▶ **Assigned task**: Return the data below exactly, but only from the line containing "- In ChandapuraHouse" through the line containing "- Катонқарағайға саяхат: ең көрікті орындар", with both of those lines included.

▶ **Exercise material**:

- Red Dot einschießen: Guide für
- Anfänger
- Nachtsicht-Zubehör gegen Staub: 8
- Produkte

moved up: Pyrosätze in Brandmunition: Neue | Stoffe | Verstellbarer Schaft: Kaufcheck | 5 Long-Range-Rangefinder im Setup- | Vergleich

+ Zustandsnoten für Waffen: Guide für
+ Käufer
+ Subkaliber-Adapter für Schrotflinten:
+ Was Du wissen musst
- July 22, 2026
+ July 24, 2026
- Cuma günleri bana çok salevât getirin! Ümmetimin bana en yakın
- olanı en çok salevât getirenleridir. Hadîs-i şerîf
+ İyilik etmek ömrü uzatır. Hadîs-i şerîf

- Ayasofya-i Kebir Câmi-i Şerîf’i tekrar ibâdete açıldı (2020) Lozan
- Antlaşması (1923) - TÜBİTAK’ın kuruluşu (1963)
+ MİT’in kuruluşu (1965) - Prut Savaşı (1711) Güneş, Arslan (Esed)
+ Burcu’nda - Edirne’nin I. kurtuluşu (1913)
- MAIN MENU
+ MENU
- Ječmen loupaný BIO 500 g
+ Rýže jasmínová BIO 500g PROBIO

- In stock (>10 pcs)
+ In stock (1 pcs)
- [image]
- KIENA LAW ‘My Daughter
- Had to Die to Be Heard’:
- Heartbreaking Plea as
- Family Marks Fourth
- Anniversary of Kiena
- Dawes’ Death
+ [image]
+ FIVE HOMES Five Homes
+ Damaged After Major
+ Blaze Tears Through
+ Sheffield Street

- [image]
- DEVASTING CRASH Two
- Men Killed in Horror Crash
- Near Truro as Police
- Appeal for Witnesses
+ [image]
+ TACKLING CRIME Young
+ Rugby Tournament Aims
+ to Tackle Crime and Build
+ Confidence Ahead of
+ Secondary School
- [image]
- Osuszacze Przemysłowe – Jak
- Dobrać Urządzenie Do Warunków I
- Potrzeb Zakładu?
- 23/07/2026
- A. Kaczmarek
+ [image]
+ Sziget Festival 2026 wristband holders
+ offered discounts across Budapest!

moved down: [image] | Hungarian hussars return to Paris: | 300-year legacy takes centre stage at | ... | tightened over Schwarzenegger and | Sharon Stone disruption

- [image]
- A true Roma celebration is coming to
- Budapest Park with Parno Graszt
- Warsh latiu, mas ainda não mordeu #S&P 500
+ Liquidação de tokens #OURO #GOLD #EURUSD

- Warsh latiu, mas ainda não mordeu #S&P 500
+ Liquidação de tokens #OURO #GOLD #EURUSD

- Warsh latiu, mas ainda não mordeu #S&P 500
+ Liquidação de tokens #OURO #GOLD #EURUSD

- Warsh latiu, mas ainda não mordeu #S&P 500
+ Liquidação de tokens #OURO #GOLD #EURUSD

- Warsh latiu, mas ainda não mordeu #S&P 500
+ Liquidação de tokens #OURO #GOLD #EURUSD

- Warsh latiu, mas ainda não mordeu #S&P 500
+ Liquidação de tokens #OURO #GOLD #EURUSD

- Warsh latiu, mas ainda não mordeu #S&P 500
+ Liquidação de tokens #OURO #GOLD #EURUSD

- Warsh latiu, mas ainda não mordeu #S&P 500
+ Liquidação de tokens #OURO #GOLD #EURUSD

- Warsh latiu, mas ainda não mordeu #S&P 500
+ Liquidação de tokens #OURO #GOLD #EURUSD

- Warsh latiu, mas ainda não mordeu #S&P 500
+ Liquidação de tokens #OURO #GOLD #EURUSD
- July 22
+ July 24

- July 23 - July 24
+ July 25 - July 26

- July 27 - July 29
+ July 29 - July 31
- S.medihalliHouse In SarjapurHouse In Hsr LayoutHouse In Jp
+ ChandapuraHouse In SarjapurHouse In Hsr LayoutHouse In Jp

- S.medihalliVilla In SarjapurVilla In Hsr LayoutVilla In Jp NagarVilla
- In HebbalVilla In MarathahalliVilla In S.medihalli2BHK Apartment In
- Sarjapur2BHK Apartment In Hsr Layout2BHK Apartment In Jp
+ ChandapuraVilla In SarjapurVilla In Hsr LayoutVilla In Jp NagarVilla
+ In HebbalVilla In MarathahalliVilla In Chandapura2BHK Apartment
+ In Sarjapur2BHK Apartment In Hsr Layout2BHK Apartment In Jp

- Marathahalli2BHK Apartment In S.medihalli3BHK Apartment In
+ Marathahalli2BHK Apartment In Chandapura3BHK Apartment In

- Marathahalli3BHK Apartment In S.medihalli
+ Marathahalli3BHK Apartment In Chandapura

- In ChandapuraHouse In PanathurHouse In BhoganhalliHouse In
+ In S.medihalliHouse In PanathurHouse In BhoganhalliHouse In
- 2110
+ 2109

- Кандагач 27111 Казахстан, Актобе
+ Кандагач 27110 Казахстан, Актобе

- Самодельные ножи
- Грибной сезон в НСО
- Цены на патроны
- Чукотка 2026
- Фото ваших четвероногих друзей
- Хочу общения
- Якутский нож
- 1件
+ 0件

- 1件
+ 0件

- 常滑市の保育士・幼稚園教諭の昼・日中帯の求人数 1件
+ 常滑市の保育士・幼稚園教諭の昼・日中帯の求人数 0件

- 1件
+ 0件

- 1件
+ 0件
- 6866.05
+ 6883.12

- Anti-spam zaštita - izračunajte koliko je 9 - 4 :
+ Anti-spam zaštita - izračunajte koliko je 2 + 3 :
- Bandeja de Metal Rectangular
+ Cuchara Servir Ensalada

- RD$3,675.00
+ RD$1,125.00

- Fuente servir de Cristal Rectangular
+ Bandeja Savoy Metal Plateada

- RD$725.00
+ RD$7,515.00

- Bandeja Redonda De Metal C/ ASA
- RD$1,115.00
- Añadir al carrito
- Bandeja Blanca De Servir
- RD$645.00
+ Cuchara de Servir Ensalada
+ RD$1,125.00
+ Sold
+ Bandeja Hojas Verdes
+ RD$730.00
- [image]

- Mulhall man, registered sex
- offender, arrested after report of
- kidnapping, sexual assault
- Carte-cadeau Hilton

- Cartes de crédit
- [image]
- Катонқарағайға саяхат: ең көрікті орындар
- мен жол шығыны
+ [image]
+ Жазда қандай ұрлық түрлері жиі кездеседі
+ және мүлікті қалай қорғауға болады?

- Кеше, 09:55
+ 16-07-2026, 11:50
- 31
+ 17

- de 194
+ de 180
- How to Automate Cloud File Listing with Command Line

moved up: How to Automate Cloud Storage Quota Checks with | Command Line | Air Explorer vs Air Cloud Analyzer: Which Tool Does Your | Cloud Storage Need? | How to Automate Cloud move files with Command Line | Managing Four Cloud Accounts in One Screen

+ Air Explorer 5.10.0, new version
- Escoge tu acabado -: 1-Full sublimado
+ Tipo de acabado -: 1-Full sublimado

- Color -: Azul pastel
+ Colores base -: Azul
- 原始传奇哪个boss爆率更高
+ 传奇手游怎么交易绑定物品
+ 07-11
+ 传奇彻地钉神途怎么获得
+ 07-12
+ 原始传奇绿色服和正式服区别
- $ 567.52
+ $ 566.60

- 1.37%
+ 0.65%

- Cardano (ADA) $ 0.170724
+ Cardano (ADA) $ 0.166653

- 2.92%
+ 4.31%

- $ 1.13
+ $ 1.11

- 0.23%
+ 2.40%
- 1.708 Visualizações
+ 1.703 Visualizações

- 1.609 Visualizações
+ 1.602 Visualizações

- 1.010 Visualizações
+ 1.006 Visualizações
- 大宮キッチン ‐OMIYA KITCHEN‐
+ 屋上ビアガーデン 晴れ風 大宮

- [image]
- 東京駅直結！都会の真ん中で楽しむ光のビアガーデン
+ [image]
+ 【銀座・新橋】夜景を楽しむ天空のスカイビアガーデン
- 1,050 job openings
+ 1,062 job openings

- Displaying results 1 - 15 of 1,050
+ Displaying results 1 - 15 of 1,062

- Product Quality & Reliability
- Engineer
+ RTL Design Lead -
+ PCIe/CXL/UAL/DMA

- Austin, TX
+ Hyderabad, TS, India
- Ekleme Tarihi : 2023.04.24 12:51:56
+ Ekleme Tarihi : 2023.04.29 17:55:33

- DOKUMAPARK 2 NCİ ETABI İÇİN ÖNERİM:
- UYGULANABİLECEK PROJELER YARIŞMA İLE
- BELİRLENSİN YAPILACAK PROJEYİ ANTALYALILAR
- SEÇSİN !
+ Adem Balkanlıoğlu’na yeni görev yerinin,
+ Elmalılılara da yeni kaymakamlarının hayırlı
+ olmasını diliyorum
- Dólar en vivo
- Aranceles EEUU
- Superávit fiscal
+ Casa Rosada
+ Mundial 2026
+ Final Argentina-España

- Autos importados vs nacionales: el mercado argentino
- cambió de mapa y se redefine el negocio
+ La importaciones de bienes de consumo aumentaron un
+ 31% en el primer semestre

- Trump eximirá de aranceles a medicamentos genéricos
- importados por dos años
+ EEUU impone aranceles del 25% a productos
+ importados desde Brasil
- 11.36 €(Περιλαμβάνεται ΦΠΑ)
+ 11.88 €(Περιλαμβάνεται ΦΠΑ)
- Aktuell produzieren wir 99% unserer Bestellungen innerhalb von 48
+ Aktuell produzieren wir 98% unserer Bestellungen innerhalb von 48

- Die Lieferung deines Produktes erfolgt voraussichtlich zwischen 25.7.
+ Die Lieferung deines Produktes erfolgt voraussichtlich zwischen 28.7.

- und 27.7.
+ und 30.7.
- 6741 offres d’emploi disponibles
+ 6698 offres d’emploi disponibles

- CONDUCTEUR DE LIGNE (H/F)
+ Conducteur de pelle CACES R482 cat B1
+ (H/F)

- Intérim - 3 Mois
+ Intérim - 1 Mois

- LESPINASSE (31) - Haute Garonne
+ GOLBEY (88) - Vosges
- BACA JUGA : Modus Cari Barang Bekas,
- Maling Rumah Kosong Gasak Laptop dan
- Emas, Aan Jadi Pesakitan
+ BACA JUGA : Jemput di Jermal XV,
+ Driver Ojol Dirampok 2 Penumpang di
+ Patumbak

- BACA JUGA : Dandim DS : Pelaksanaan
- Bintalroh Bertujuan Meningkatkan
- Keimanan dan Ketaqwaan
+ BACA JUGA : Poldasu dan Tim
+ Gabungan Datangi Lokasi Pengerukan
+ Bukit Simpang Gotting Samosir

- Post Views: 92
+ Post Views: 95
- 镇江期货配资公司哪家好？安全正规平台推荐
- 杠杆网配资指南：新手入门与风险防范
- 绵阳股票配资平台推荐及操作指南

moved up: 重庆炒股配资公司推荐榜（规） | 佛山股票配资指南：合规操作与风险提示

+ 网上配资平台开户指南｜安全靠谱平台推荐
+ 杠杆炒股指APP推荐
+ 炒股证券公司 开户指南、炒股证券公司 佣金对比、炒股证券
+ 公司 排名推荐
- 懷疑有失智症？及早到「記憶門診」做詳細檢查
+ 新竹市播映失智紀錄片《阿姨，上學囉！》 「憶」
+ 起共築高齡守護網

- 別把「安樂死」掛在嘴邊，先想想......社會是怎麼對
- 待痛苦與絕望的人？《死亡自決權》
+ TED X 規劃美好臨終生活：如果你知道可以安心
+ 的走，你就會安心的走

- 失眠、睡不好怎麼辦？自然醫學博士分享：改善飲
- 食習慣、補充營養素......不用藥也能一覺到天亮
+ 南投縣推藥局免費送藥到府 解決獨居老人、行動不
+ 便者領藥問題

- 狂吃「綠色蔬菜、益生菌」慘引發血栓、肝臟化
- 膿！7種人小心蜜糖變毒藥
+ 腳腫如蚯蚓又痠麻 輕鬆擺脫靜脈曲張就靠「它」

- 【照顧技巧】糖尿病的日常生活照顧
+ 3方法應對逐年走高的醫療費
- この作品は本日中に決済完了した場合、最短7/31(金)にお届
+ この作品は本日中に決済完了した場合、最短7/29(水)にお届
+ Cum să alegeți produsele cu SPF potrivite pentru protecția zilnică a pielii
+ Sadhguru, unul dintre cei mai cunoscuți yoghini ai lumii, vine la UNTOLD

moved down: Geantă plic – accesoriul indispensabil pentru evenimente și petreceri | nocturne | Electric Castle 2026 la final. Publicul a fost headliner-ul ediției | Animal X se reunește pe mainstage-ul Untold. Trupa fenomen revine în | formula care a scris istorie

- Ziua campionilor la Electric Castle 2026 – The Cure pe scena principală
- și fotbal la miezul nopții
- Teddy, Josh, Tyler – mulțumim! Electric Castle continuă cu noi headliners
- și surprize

▶ **Answer section**:
- In ChandapuraHouse In PanathurHouse In BhoganhalliHouse In
+ In S.medihalliHouse In PanathurHouse In BhoganhalliHouse In
- 2110
+ 2109

- Кандагач 27111 Казахстан, Актобе
+ Кандагач 27110 Казахстан, Актобе

- Самодельные ножи
- Грибной сезон в НСО
- Цены на патроны
- Чукотка 2026
- Фото ваших четвероногих друзей
- Хочу общения
- Якутский нож
- 1件
+ 0件

- 1件
+ 0件

- 常滑市の保育士・幼稚園教諭の昼・日中帯の求人数 1件
+ 常滑市の保育士・幼稚園教諭の昼・日中帯の求人数 0件

- 1件
+ 0件

- 1件
+ 0件
- 6866.05
+ 6883.12

- Anti-spam zaštita - izračunajte koliko je 9 - 4 :
+ Anti-spam zaštita - izračunajte koliko je 2 + 3 :
- Bandeja de Metal Rectangular
+ Cuchara Servir Ensalada

- RD$3,675.00
+ RD$1,125.00

- Fuente servir de Cristal Rectangular
+ Bandeja Savoy Metal Plateada

- RD$725.00
+ RD$7,515.00

- Bandeja Redonda De Metal C/ ASA
- RD$1,115.00
- Añadir al carrito
- Bandeja Blanca De Servir
- RD$645.00
+ Cuchara de Servir Ensalada
+ RD$1,125.00
+ Sold
+ Bandeja Hojas Verdes
+ RD$730.00
- [image]

- Mulhall man, registered sex
- offender, arrested after report of
- kidnapping, sexual assault
- Carte-cadeau Hilton

- Cartes de crédit
- [image]
- Катонқарағайға саяхат: ең көрікті орындар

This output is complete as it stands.